[ACTIVITY]
The entries below should be quoted exactly, with no pictures carried over.

▶

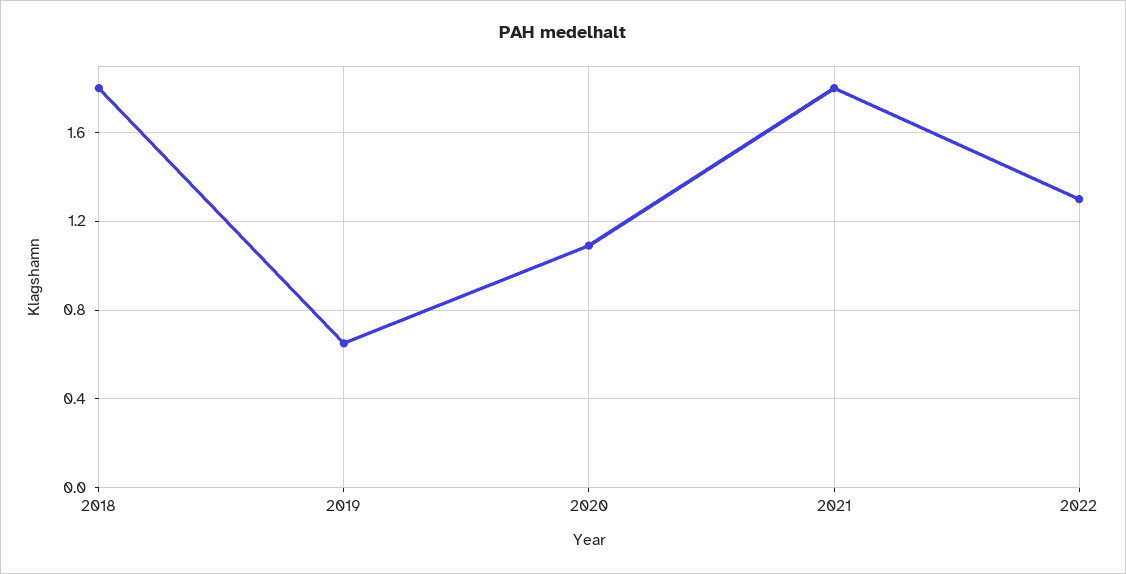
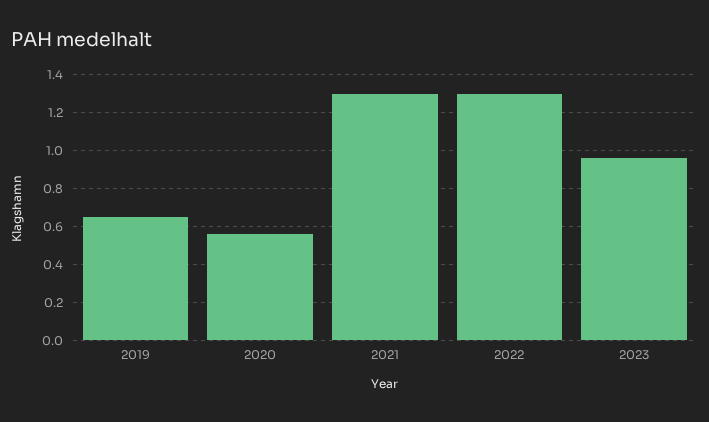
2018: 1.8 -> none
2020: 1.1 -> 0.55
2021: 1.8 -> 1.3
2023: none -> 0.95

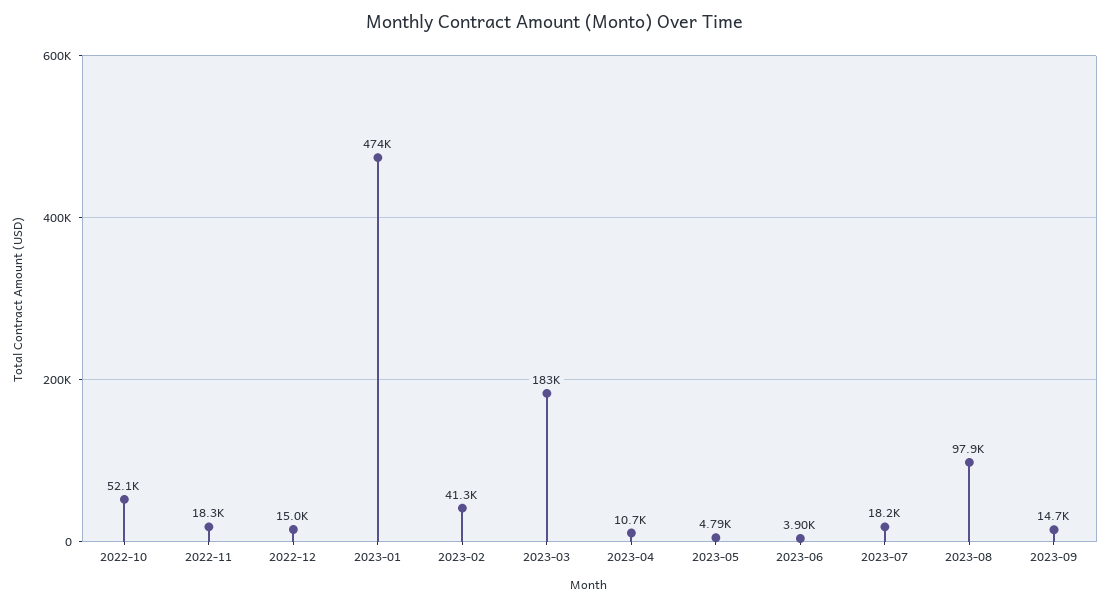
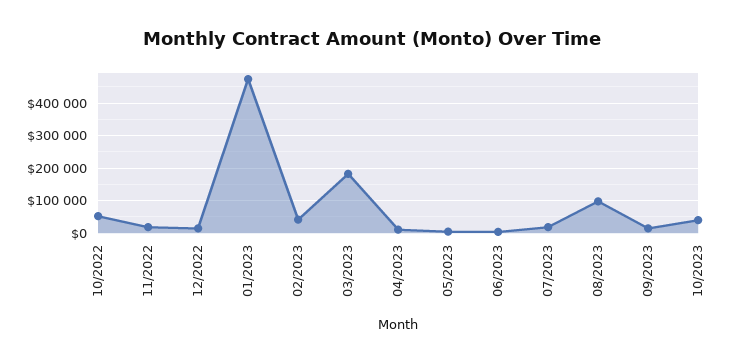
10/2023: none -> 40000

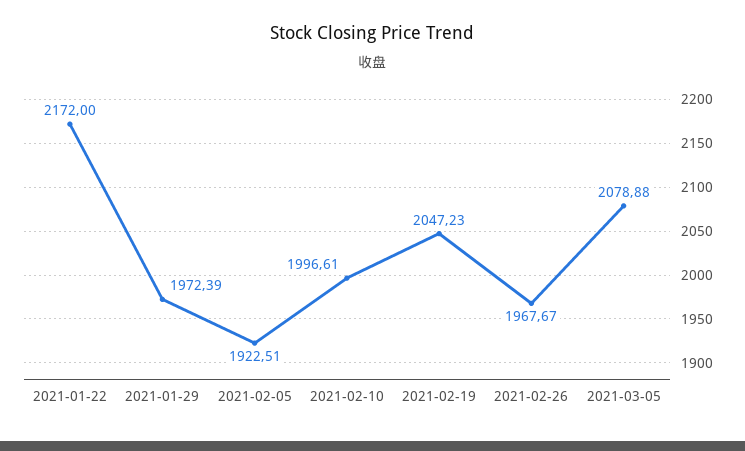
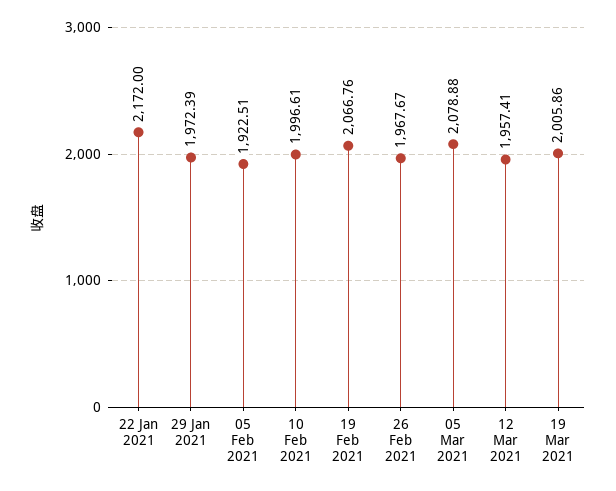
2021-02-19: 2047.23 -> 2066.76
12 Mar 2021: none -> 1957.41
19 Mar 2021: none -> 2005.86

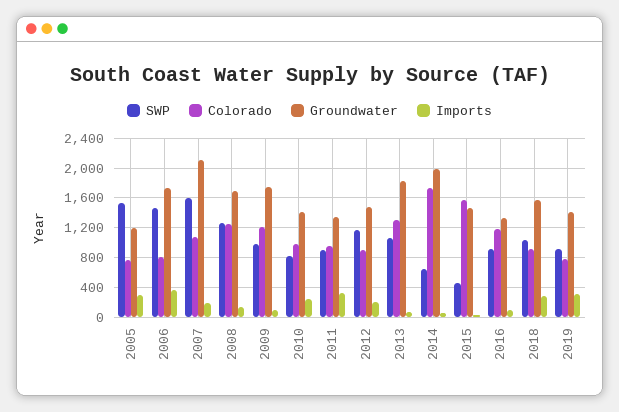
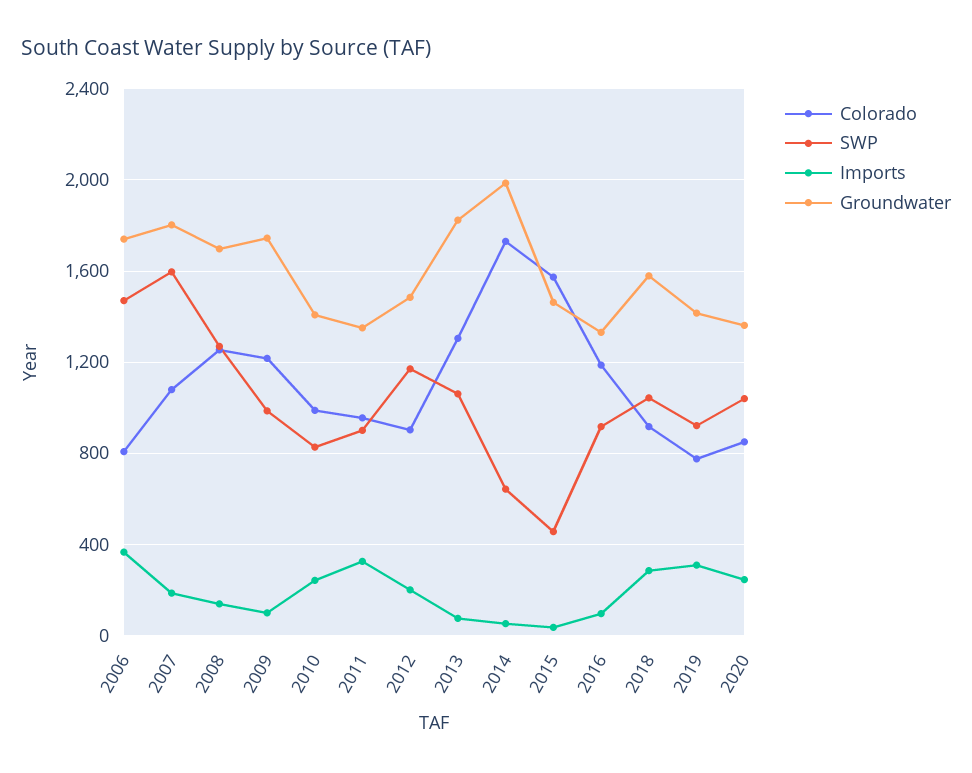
SWP, 2005: 1500 -> none
Colorado, 2005: 800 -> none
Groundwater, 2005: 1200 -> none
Imports, 2005: 300 -> none
Groundwater, 2007: 2100 -> 1800
Colorado, 2020: none -> 850
SWP, 2020: none -> 1050
Imports, 2020: none -> 250
Groundwater, 2020: none -> 1350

◀

[SOLUTION FOR THIS TASK]
2018: 1.8 -> none
2020: 1.1 -> 0.55
2021: 1.8 -> 1.3
2023: none -> 0.95

10/2023: none -> 40000

2021-02-19: 2047.23 -> 2066.76
12 Mar 2021: none -> 1957.41
19 Mar 2021: none -> 2005.86

SWP, 2005: 1500 -> none
Colorado, 2005: 800 -> none
Groundwater, 2005: 1200 -> none
Imports, 2005: 300 -> none
Groundwater, 2007: 2100 -> 1800
Colorado, 2020: none -> 850
SWP, 2020: none -> 1050
Imports, 2020: none -> 250
Groundwater, 2020: none -> 1350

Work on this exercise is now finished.